Yes and no -- the framework for creating a facet is a bit more complex
than I'd like, but creating a facet is fairly easy and using it is
pretty nearly dead simple.
One nice thing about your solution is that you encapsulate
delims in a class. I suppose you could extend the class a bit with
various methods to extend the delimiters (equivalent to isspace,
ispunct, etc), although this is reasonably accomplished via subclassing.
What are the other benefits of this approach compared to mine?
Ease of use -- it supports normal stream extractors. Since the example
at hand was taking the tokens from a stream and putting them into a
deque, I used iterators and std::copy to copy from one to the other. It
could have been done with normal stream extraction though:

std::string token;

while (stream >> token)
std::cout << token << std::endl;

would have worked just fine for the job at hand as well. For that
matter, to read them and put them into the deque, we could have done
something like:

std::string token;
std::deque tok;

while ( stream >> token)
tok.push_back(token);
To make a long story short, once you've imbued a stream with the facet
that defines the delimiters between tokens, you don't have to learn
anything new at all -- you're just extracting strings from a stream.
Also, I have a few questions...

[snip]
int main() {
std::locale d(std::locale::classic(), new delims<char>);


Can you explain the role of locales in a little more detail? Can't you
just skip this part in most cases?


A locale is basically a collection of facets (one facet each of a number
of different types). A stream, however, only knows about a complete
locale, though, not individual facets. Therefore, we create an otherwise
normal locale, but have it use our ctype facet. The rest of it probably
doesn't matter for the job at hand, but (at least TTBOMK) there's no
function that tells a stream to use on facet at a time.
std::cin.imbue(d);

std::istream_iterator<std::string> in(std::cin), end;
std::ostream_iterator<std::string> out(std::cout, "\n");

std::copy(in, end, out);


How does end function here? I've only seen copy specified with iterators
associated with a container. In this case, in and end seem to have no
association with each other.


An istream iterator that's not associated with a stream is basically the
equivalent of EOF -- another istream_iterator will become equal to it
when the end of the stream is encountered.
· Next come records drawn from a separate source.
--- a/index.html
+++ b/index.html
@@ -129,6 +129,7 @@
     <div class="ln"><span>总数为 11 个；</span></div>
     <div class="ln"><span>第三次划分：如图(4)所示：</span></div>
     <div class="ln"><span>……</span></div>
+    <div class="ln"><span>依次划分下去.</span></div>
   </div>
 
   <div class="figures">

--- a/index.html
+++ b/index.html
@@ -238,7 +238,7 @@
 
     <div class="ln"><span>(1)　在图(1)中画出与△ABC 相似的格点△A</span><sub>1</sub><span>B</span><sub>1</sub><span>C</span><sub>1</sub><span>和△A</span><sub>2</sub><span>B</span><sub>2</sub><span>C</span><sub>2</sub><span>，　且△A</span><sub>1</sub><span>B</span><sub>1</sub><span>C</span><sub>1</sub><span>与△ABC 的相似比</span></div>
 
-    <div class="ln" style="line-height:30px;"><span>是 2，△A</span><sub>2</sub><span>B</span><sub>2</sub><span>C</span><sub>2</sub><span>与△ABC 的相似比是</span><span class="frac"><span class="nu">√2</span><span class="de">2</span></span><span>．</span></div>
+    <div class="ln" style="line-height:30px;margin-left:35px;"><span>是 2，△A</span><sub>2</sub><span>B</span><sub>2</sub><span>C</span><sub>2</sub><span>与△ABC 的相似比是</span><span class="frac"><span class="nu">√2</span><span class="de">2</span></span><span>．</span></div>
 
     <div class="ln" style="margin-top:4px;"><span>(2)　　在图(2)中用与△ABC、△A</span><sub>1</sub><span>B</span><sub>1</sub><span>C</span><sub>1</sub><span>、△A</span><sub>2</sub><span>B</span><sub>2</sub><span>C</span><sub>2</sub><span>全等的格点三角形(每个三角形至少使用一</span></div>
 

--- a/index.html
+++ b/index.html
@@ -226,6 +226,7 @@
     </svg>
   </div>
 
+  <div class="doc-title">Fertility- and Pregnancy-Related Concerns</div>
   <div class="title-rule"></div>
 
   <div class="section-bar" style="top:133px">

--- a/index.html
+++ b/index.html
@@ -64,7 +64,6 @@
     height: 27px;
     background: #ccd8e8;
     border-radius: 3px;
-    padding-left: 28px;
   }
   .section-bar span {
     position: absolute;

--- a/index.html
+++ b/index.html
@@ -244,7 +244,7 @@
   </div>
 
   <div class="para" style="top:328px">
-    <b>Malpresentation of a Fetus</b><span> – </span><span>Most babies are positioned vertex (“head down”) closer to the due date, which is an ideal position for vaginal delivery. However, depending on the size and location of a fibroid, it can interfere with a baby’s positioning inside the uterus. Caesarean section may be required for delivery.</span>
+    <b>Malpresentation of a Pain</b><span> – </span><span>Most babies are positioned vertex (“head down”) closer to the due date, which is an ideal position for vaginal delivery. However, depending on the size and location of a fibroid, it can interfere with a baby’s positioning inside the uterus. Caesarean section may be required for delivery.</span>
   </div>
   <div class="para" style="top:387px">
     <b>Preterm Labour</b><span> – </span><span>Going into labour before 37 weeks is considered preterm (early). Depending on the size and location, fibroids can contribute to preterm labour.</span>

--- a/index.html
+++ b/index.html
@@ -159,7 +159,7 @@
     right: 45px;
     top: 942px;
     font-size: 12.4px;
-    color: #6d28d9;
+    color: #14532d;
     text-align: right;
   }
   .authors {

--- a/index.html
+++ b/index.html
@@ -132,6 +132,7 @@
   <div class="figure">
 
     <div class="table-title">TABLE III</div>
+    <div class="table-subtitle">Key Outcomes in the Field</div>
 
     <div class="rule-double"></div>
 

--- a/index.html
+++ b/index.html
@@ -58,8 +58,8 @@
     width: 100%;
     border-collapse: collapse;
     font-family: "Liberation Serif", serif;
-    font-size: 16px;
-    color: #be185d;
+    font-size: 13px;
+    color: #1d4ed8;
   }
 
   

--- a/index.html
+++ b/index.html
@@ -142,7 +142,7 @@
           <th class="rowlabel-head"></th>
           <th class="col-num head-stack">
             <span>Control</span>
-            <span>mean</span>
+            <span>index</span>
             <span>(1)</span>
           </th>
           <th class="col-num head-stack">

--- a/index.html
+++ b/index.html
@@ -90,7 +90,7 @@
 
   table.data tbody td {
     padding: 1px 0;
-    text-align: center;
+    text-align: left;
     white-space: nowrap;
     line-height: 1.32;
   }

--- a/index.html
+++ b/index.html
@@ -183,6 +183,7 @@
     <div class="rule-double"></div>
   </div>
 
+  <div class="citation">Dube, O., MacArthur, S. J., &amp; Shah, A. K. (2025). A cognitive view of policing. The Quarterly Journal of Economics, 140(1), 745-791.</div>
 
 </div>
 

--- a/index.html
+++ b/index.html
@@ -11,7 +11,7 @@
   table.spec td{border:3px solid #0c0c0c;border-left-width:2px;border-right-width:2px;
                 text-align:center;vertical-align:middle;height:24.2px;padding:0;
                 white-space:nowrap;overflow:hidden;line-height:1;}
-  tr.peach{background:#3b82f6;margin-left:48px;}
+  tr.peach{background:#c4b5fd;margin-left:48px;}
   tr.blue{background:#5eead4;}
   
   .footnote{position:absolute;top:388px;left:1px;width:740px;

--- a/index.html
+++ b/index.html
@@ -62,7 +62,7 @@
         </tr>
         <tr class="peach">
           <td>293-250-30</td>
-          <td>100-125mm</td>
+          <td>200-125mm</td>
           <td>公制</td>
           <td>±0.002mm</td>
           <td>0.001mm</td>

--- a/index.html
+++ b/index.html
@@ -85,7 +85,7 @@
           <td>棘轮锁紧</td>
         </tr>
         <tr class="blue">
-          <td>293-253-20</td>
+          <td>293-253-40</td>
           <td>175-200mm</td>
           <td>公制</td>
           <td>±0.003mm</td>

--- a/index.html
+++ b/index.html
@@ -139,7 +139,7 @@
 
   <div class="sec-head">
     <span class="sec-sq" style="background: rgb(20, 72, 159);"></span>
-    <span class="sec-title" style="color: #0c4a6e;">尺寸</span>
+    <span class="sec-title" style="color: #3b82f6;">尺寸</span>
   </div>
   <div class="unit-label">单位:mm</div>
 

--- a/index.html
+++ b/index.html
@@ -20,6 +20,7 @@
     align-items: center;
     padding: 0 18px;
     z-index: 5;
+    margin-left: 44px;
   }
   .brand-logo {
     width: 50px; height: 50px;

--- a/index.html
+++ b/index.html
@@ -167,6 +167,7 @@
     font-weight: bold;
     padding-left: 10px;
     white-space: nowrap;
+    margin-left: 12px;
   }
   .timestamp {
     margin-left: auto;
That's strictly related to using istream_iterator's though -- it's
completely independent of changing the facet to get the parsing we want.
Just for example, if we had a file of numbers (integers for the moment)
and we wanted to read those numbers into a vector, we could do it
similarly:

std::vector<int> v;

std::istream_iterator<int> in(std::cin), end;

std::copy(in, end, std::back_inserter<std::vector<int> >(v));

Similarly, if we have a file of floating point values that we wanted to
read into a list, we could do:

std::list<double> ld;

std::istream_iterator<double> in(std::cin), end;

std::copy(in, end, std::back_inserter<std::list<double> >(ld));

and so on.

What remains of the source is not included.